PPPs are long-term contractual arrangements between the public and private sector in which the private sector is responsible for the implementation of the significant aspects of the infrastructure.

 

Appearing today before the Parliamentary Finance Committee which is reviewing the bill, Ajedra said in order for Uganda to realise its mission of having the private sector as an engine of growth, there is need to ensure that the arrangements of working with the private sector are supported by appropriate legal and institutional infrastructure.

 

The Minister said the absence of a law governing the involvement of private sector partners in the provision of public infrastructure has resulted in poor infrastructural implementation under public private partnerships.

 

The bill seeks to govern the relationships between government and the private party in public private partnerships and to provide for guidelines and procedures for the development of PPP projects.

 

It also seeks to provide for methods of procurement and the engagement of the private party in PPPs and to provide for roles and responsibilities of government bodies, project officers and the private party during the development and implementation of the PPP projects.

 

Ajedra asked the committee to consider the amendments that the ministry has proposed in order to bring the bill in line with the aspirations of Uganda and international best practice.

 

Among other amendments the ministry proposes that a new clause to cater for the cancellation of bids be introduced in the bill.

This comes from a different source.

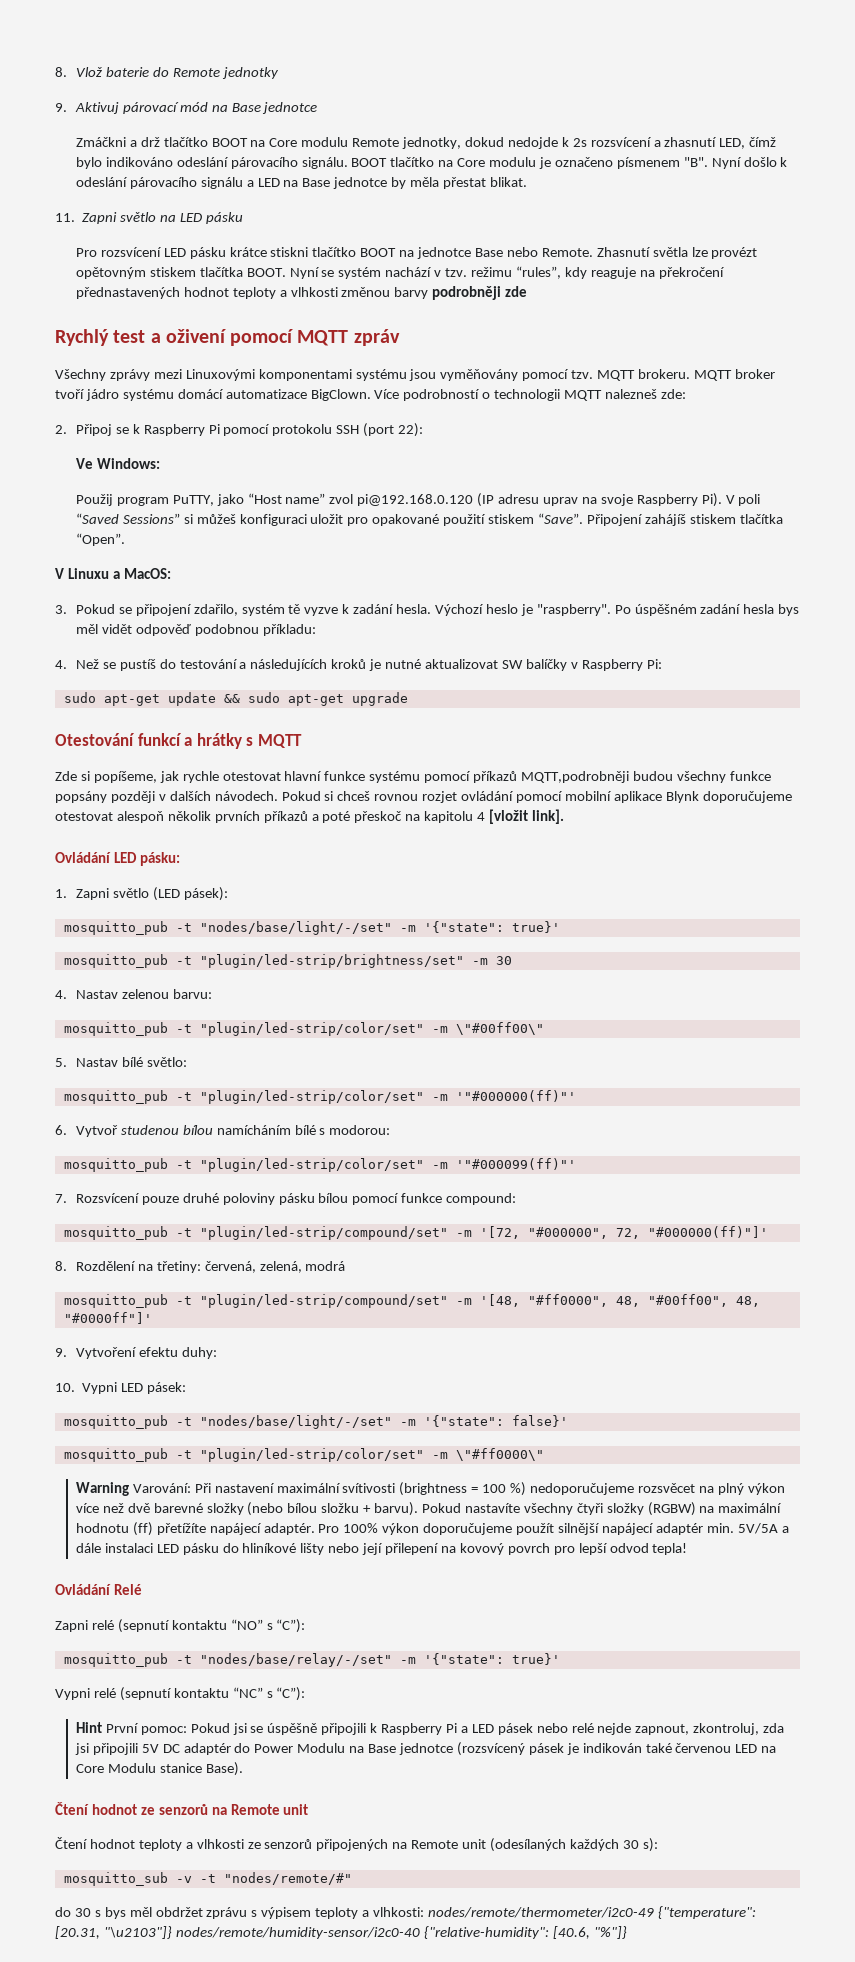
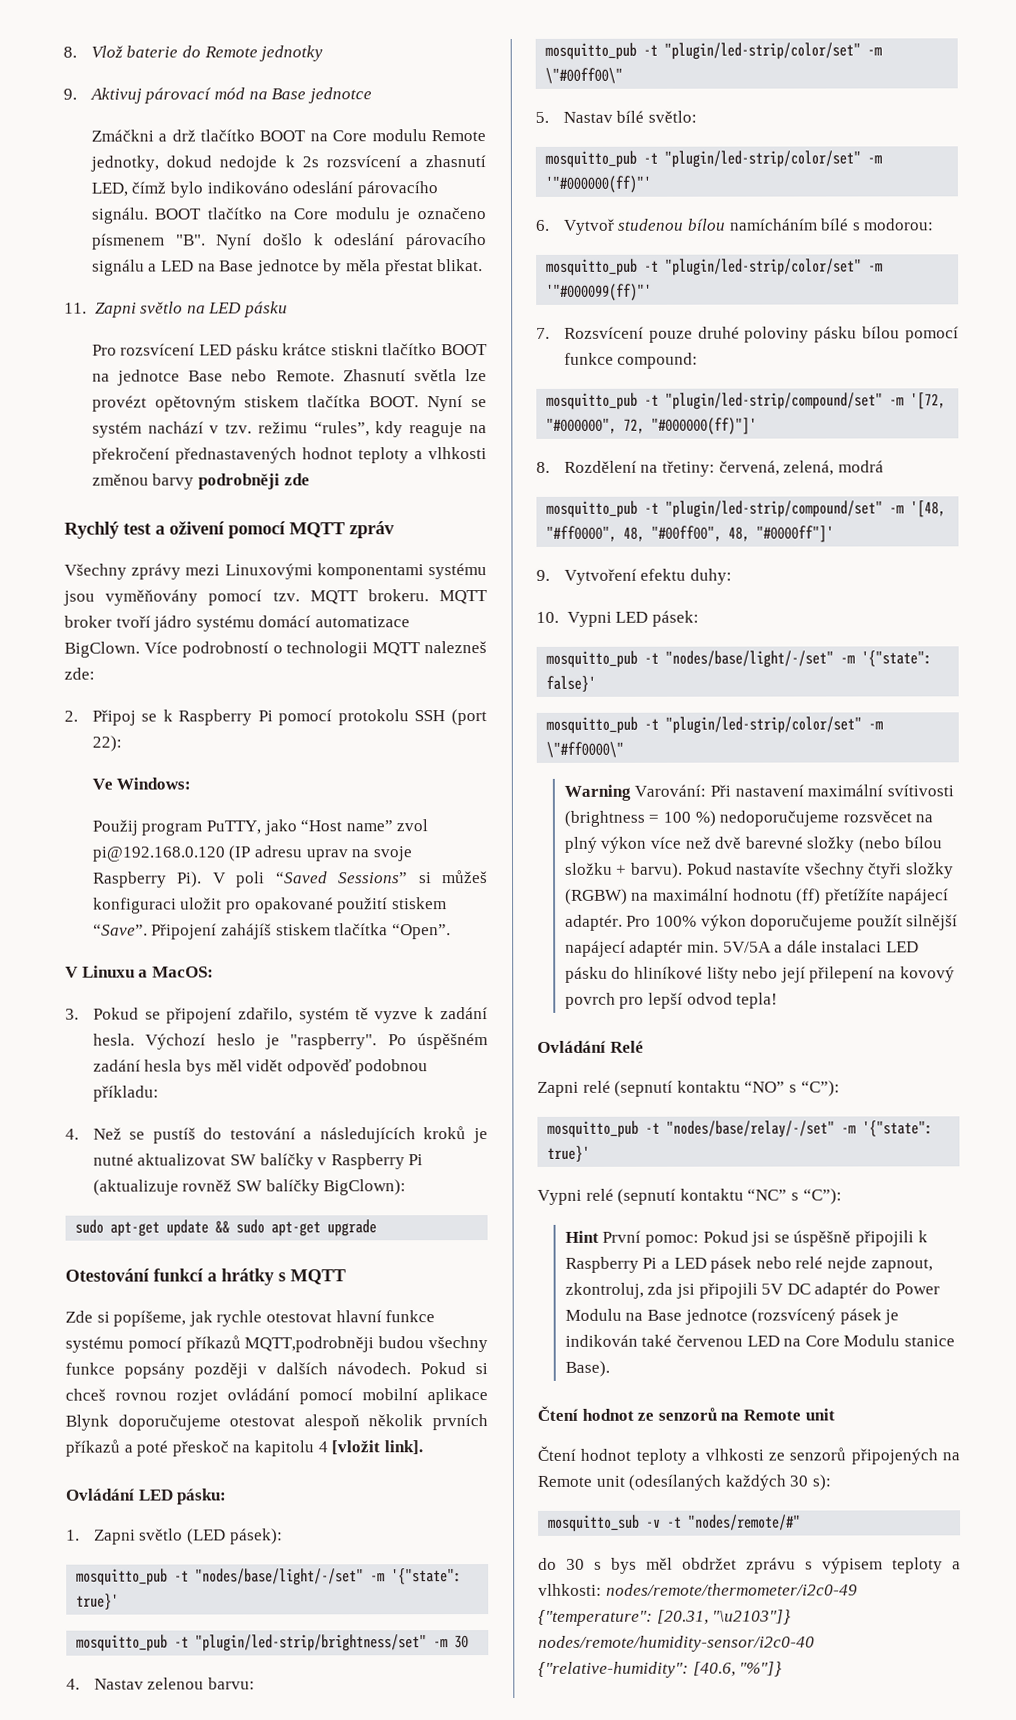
- 4. Než se pustíš do testování a následujících kroků je nutné aktualizovat SW balíčky v Raspberry Pi:
+ 4. Než se pustíš do testování a následujících kroků je nutné aktualizovat SW balíčky v Raspberry Pi (aktualizuje rovněž SW balíčky BigClown):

Ajedra suggested that a clause-18 be added after clause 17 providing that a contracting authority may cancel a tender process at any time before the agreement is signed by an accounting officer.

 

He also suggested that a sub clause be added in clause 18 to provide for amendment of the PPP agreement, saying that an agreement may be amended by the parties provided that the minister has consented to the amendment.

 

Committee chairman Robert Kasule Ssebunya also said there is a need for a strong legislation to develop public private partnership projects. Ssebunya, the Kyaddondo  North MP, told Uganda Radio Network that with a PPP law, government will be able to roll out as many infrastructure projects as possible since there will be full engagement of the private sector.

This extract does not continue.